--- DATA SECTION Enclosed Below ---

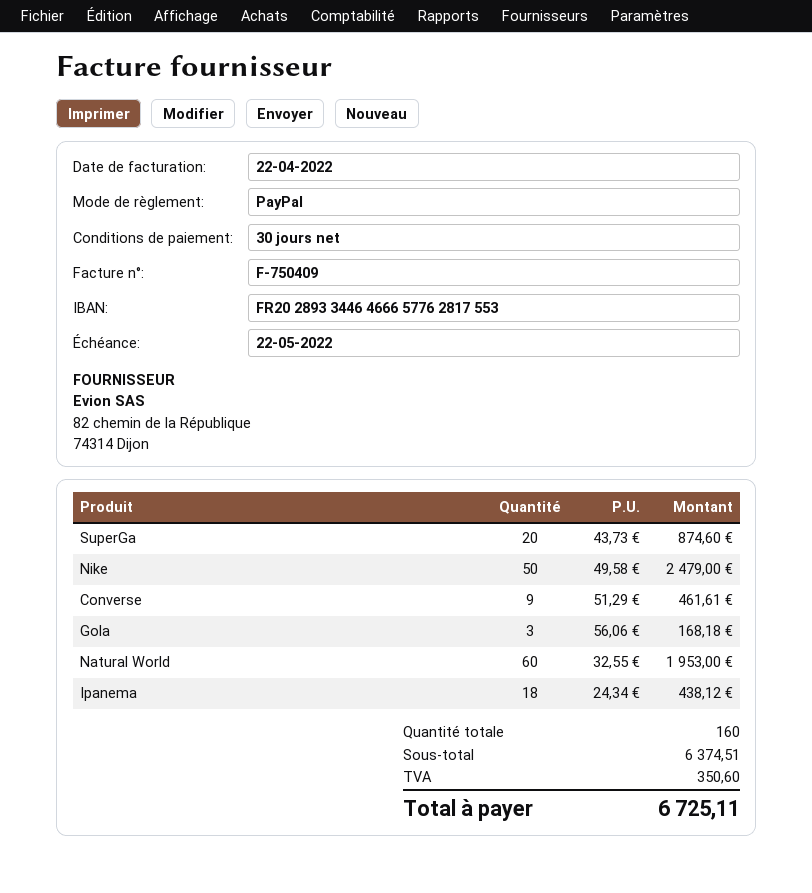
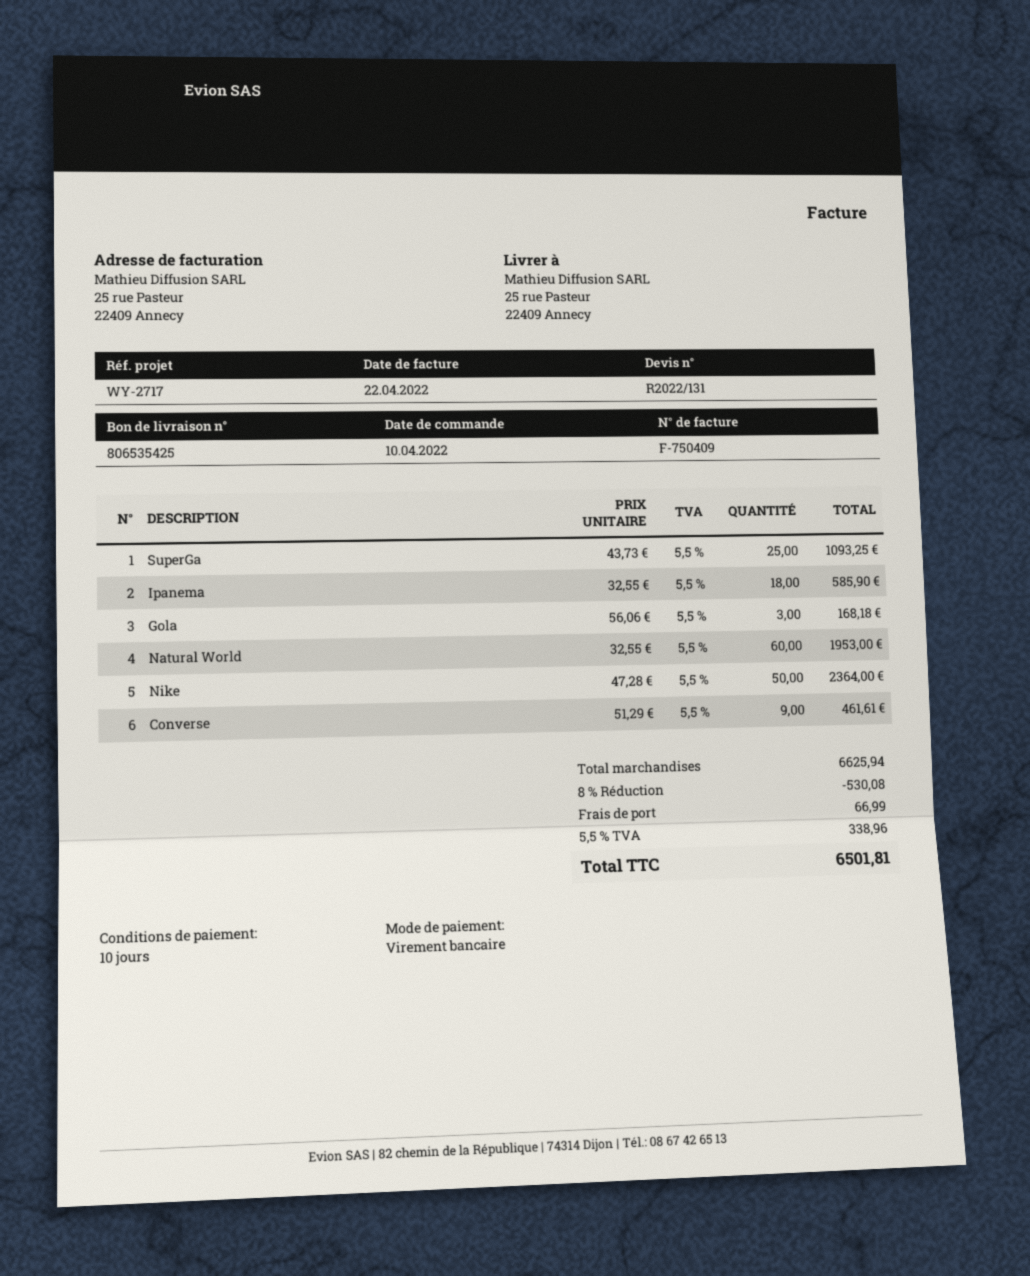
payment terms: 30 days -> 10 days
payment method: PayPal -> bank transfer
SuperGa: 20 x 43.73 = 874.60 -> 25 x 43.73 = 1093.25
Nike: 50 x 49.58 = 2479.00 -> 50 x 47.28 = 2364.00
Ipanema: 18 x 24.34 = 438.12 -> 18 x 32.55 = 585.90
subtotal: 6374.51 -> 6625.94
discount: none -> 8% = 530.08
shipping: none -> 66.99
tax: 350.60 -> 338.96
total: 6725.11 -> 6501.81

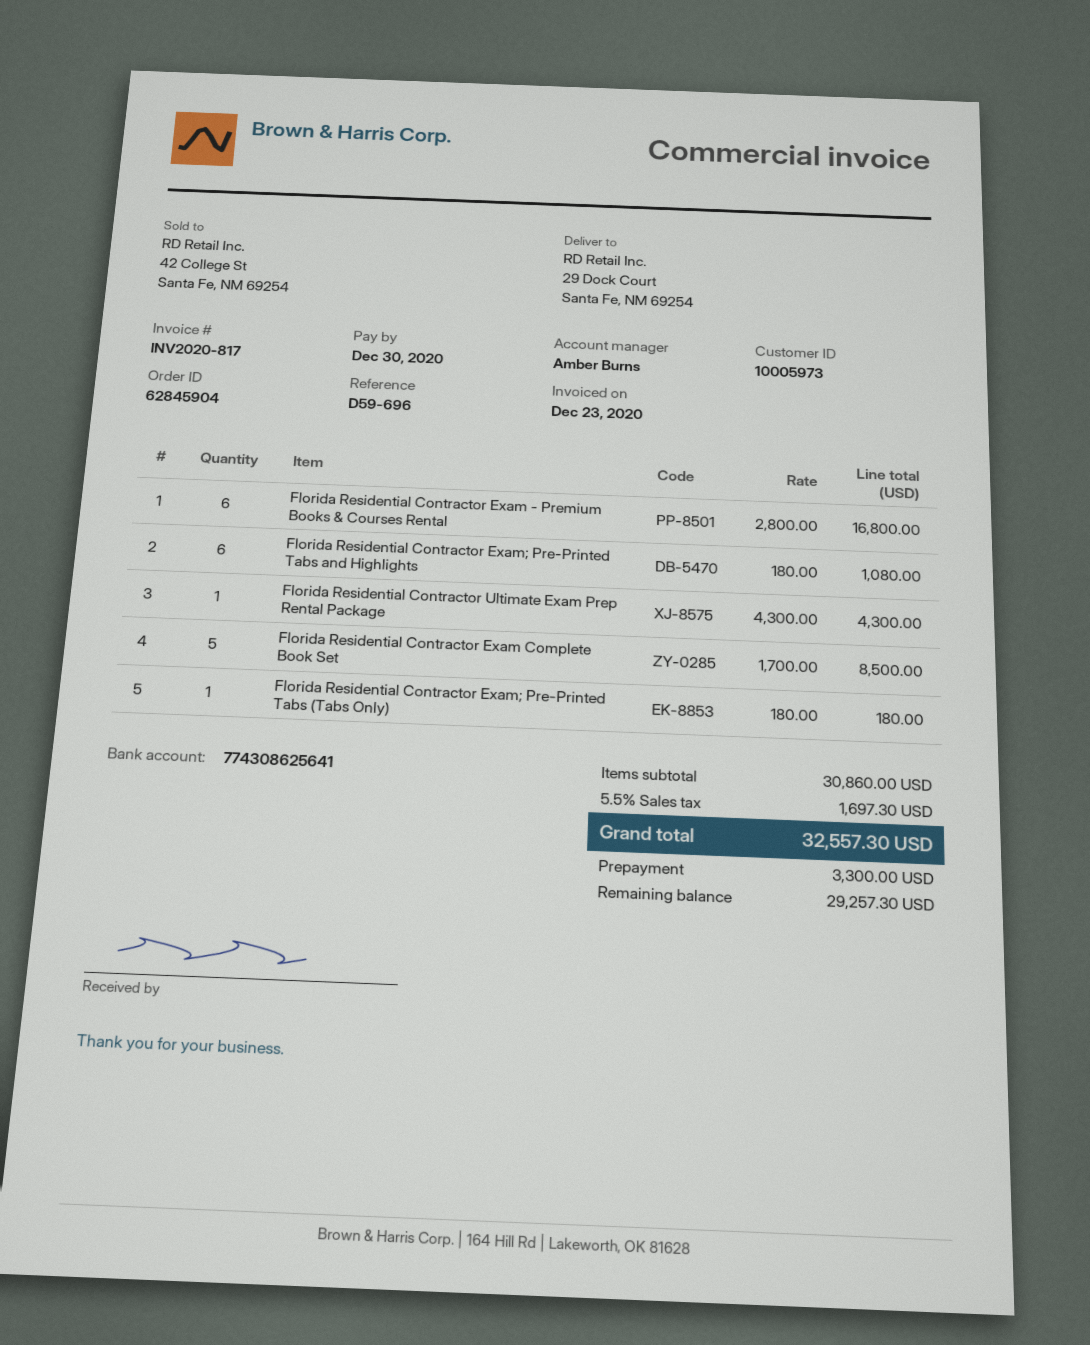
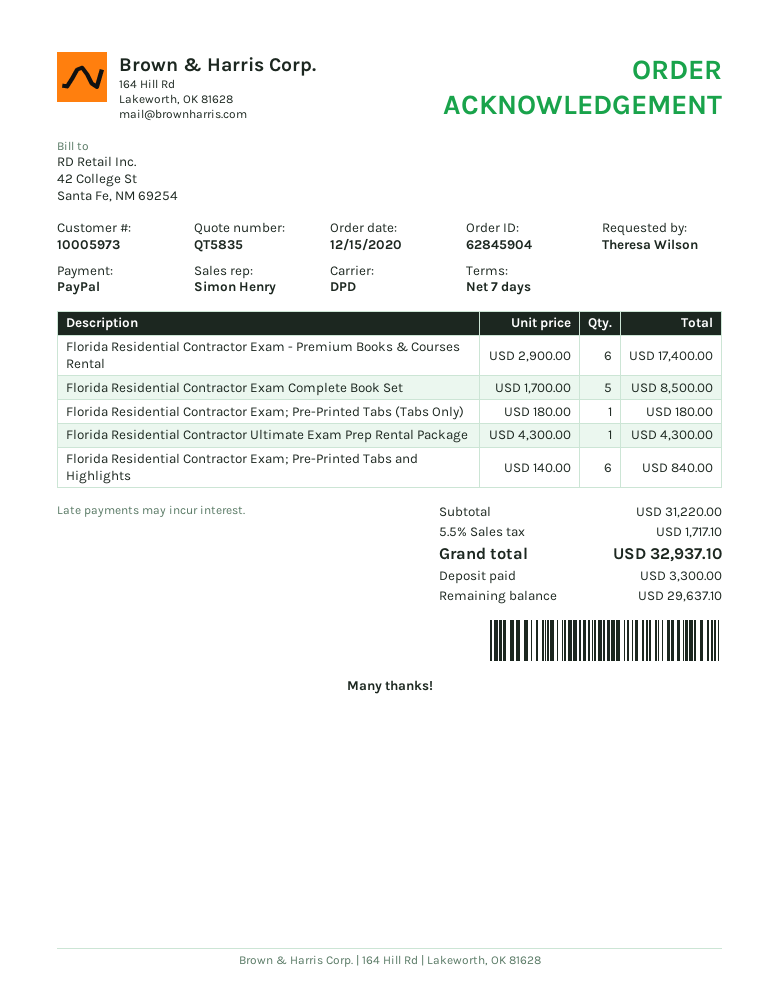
sales rep: Amber Burns -> Simon Henry
Florida Residential Contractor Exam - Premium Books & Courses Rental: 6 x 2800.00 = 16800.00 -> 6 x 2900.00 = 17400.00
Florida Residential Contractor Exam; Pre-Printed Tabs and Highlights: 6 x 180.00 = 1080.00 -> 6 x 140.00 = 840.00
subtotal: 30860.00 -> 31220.00
tax: 5.5% = 1697.30 -> 5.5% = 1717.10
total: 32557.30 -> 32937.10
balance: 29257.30 -> 29637.10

--- End of Enclosed DATA SECTION ---

# EXERCISE BRIEF
Output a verbatim copy of all entries above; no pictures go in it.

# TASK OUTPUT
payment terms: 30 days -> 10 days
payment method: PayPal -> bank transfer
SuperGa: 20 x 43.73 = 874.60 -> 25 x 43.73 = 1093.25
Nike: 50 x 49.58 = 2479.00 -> 50 x 47.28 = 2364.00
Ipanema: 18 x 24.34 = 438.12 -> 18 x 32.55 = 585.90
subtotal: 6374.51 -> 6625.94
discount: none -> 8% = 530.08
shipping: none -> 66.99
tax: 350.60 -> 338.96
total: 6725.11 -> 6501.81

sales rep: Amber Burns -> Simon Henry
Florida Residential Contractor Exam - Premium Books & Courses Rental: 6 x 2800.00 = 16800.00 -> 6 x 2900.00 = 17400.00
Florida Residential Contractor Exam; Pre-Printed Tabs and Highlights: 6 x 180.00 = 1080.00 -> 6 x 140.00 = 840.00
subtotal: 30860.00 -> 31220.00
tax: 5.5% = 1697.30 -> 5.5% = 1717.10
total: 32557.30 -> 32937.10
balance: 29257.30 -> 29637.10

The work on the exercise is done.